The advent of GSM and the social media has changed all that.  What this means is that mobile devices, Internet and social media have not only come to stay but also become the preferred methods of dissemination, putting the power of communication in the hands of Nigerians irrespective of age, gender, and social status. The use of mobile phones, Internet, and social media has become so pervasive that access to them is no longer the exclusive preserve of the rich and privileged few. Today, students, young boys and girls, and even unemployed Nigerians now clutch various sizes, designs, series, colours, and shapes of BlackBerry and other mobile devices. In many offices, BlackBerry and other tablets have become communication gadgets of choice for all categories of staff. In commercial buses, eateries, shops, business centres, churches, mosques and other social gatherings, it is common to either see people downloading and listening to music from iTunes, watching videos, communicating on Twitter or chatting on Facebook on their BlackBerry and smartphones.  The situation is the same in tertiary institutions across the country where feature-rich mobile devices especially iPad have become a fashion statement of sort, particularly for female students who flaunt it to the envy of their colleagues who do not have them.

 

But it is not the democratisation of access to communication tools that has made the exponential growth of the telecoms/ICT sector in Nigeria amazing. Rather, it is the profound and astonishing way it has transformed Nigeria’s socio-economic landscape. Apart from eliminating the barriers when it comes to owning a mobile device or having access to the social media as evidenced in the widespread use of the technology by traders, artisans, commercial vehicle and motorcycle operators, mechanics, farmers, business people and even students, it has also helped to eliminate distance, as more Nigerians are now able to link up with their friends and family irrespective of where they reside. For instance, John Aneke, a dealer in mobile phone accessories at Iju-Ishaga, Lagos, recalls that before the advent of mobile telephone in Nigeria, communication was hectic, as one would have to write letters, post them and wait for a week or more to receive a reply if he wanted to communicate with his parents in the village.

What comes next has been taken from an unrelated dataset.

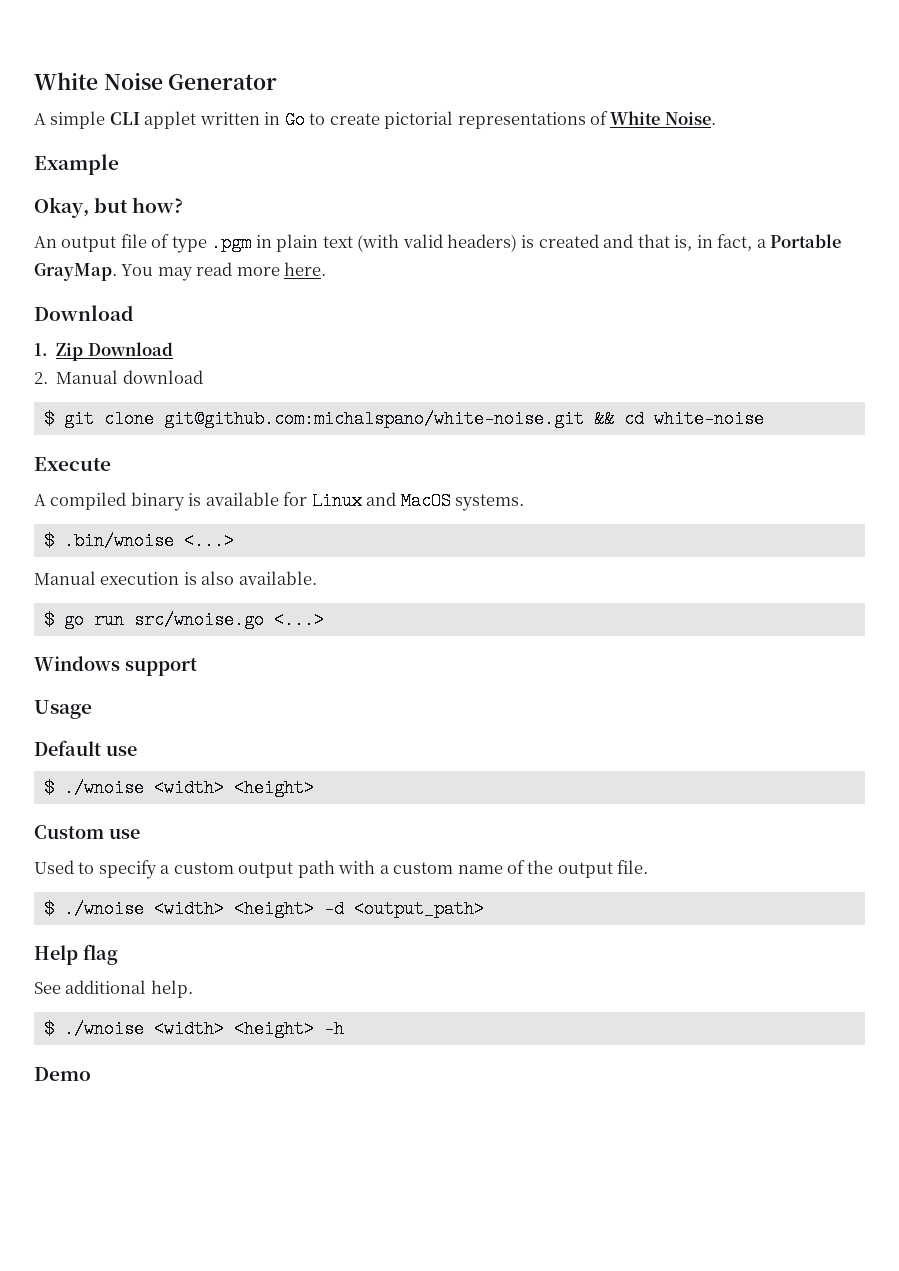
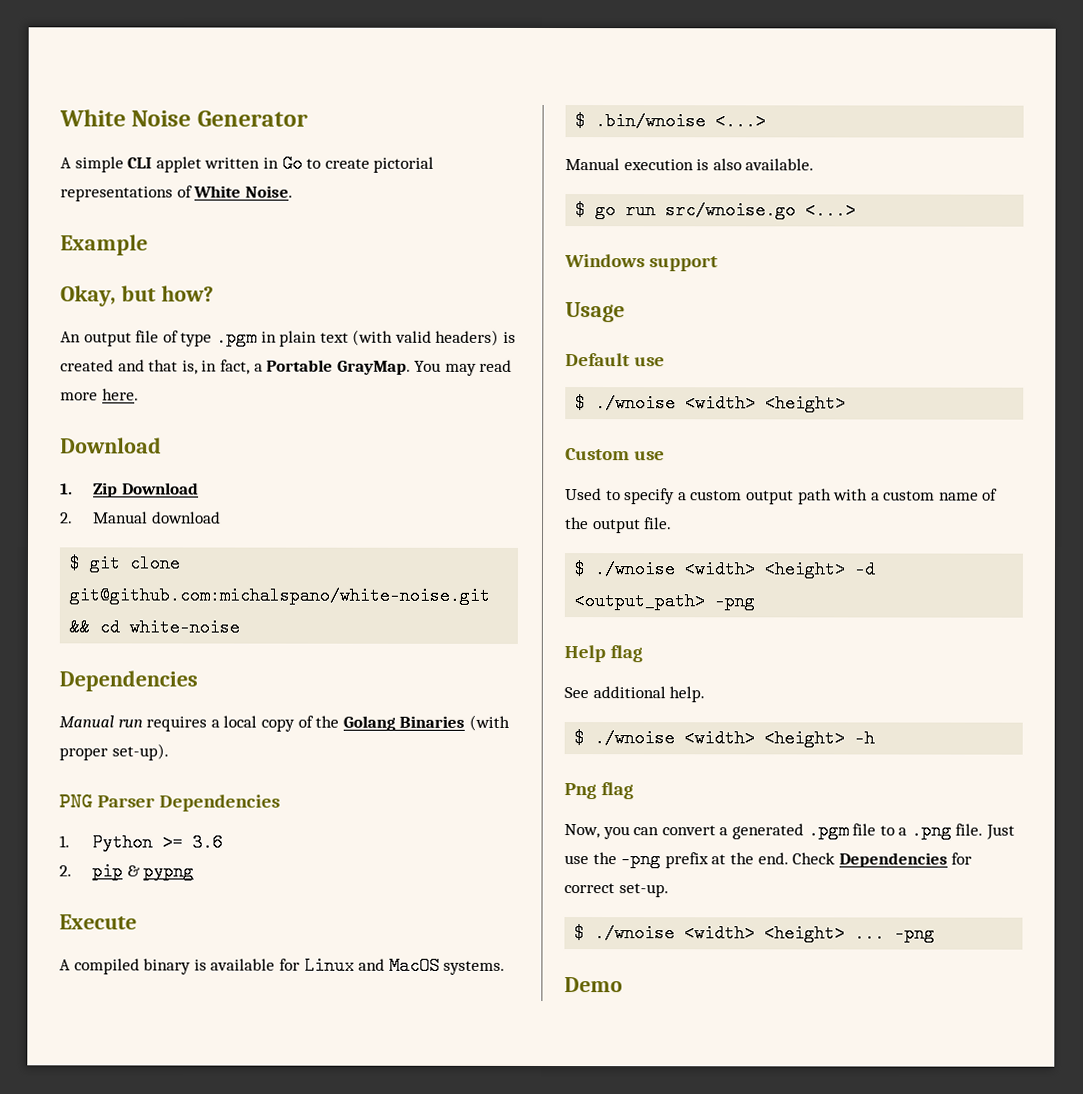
(764, 419) none -> [59,670,198,692] [59,714,510,732] [59,743,169,761] [59,794,281,812] [59,833,224,852] [59,862,195,881] // Dependencies // Manual run requires a local copy of the Golang Binaries (with proper set-up). // PNG Parser Dependencies // 1. Python >= 3.6 // 2. pip & pypng
(484, 909) none -> [714,592,756,611] -png
(344, 1029) none -> [564,782,635,800] [564,821,1016,840] [564,850,973,869] [564,883,669,898] [574,924,936,943] // Png flag // Now, you can convert a generated .pgm file to a .png file. Just use the -png prefix at the end. Check Dependencies for correct set-up. // $ ./wnoise <width> <height> ... -png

But now, such long process, he said, has been cut off.

 

His words: “Now, with your phone, you can talk to your people wherever they are on earth and get whatever information you need from them. If anything happens in the village now, you will know as it is happening. So, telephone has helped to bring people closer than before. The Internet too, is doing the same thing. If you go to Facebook, you chat with people online, contribute and air your views on issues that are relevant to the nation. You also use the Facebook to find friends whose contacts you have lost for a long time. So, practically, the age of mobile telephone and the ICT has turned around things and made things a lot easier for the human race.

 

Gbenga Adebayo, chairman, Association of Licensed Telecommunications Operators of Nigeria, ALTON, could not agree less, noting that “the revolution brought about by telecommunications has changed the way we live, the way we do things; as a people it has changed our socio-culture and improved our lifestyles. It has improved our economy and created employment for people.”

 

Indeed, job creation is one of the most visible impacts of the telecoms boom. Apart from those who are directly employed by the telecoms/ICT companies and are paid mouth-watering salaries, which are in some cases higher than what their counterparts in the banking and oil and gas sectors earn, there are thousands of Nigerians who are doing businesses and supporting the industry indirectly. For instance, the sector has created new line of businesses including private commercial telephone operators in form of the ubiquitous ‘umbrella phone business’ and a huge sub-sector in mobile phone and accessories sales and repairs. Many young Nigerians have since acquired skills to service mobile phones and other devices. Others are supporting the operating companies by building cell sites and sourcing for land to build the sites. Some landowners who have been struggling before now have suddenly become overnight millionaires, courtesy of the generous leases for site for base stations by the telecoms/ICT companies.

 

The telecoms boom has also boosted the informal sector through the creation of a new class of entrepreneurs. Today, many Nigerian youths who were hitherto unemployed have become budding entrepreneurs by leveraging the power of the Internet to create multiple streams of income either as web designers/developers or bloggers. Eluwa Michael, a web developer, is one of them. Ever since he joined the league of Internet entrepreneurs, having discovered the potential in the business, he has never looked back. Michael, 28, has, by his own admission, developed over 20 websites for individuals and corporate organisations, raking in huge income in the process. The 2009 National Diploma holder in Electrical Electronics from The Polytechnic Ibadan, Oyo State, told the magazine that online businesses particularly web design is indeed, lucrative. Michael whose rise to fame and fortune is as a result of his passion for computer engineering and networking, said that the awareness and consciousness of Nigerians on the use of the Internet have been growing and many Nigerians are already taking advantage of the numerous online business opportunities the Internet offers to lift themselves out of poverty.

 

Yet, web development is just one out of a coterie of profitable online businesses, which many Nigerians especially youths are now leveraging to change their lives. Other businesses thrown up by the Internet, arguably world’s biggest marketplace, include web hosting, domain name registration, blogging, foreign exchange, FOREX, Google Adsense, adword, affiliate programmes as well as writing opportunities and Internet-based network marketing programmes. The Internet, mobile devices and social media have also redefined the way companies communicate with their customers and employees, with the SMS now a good alternative for advertising products and services at a fraction of the cost of conventional advertising. Already, Aneke is considering embracing this option to grow his printing business. “My friend just offered to open a website for my printing business and I think it is a good idea.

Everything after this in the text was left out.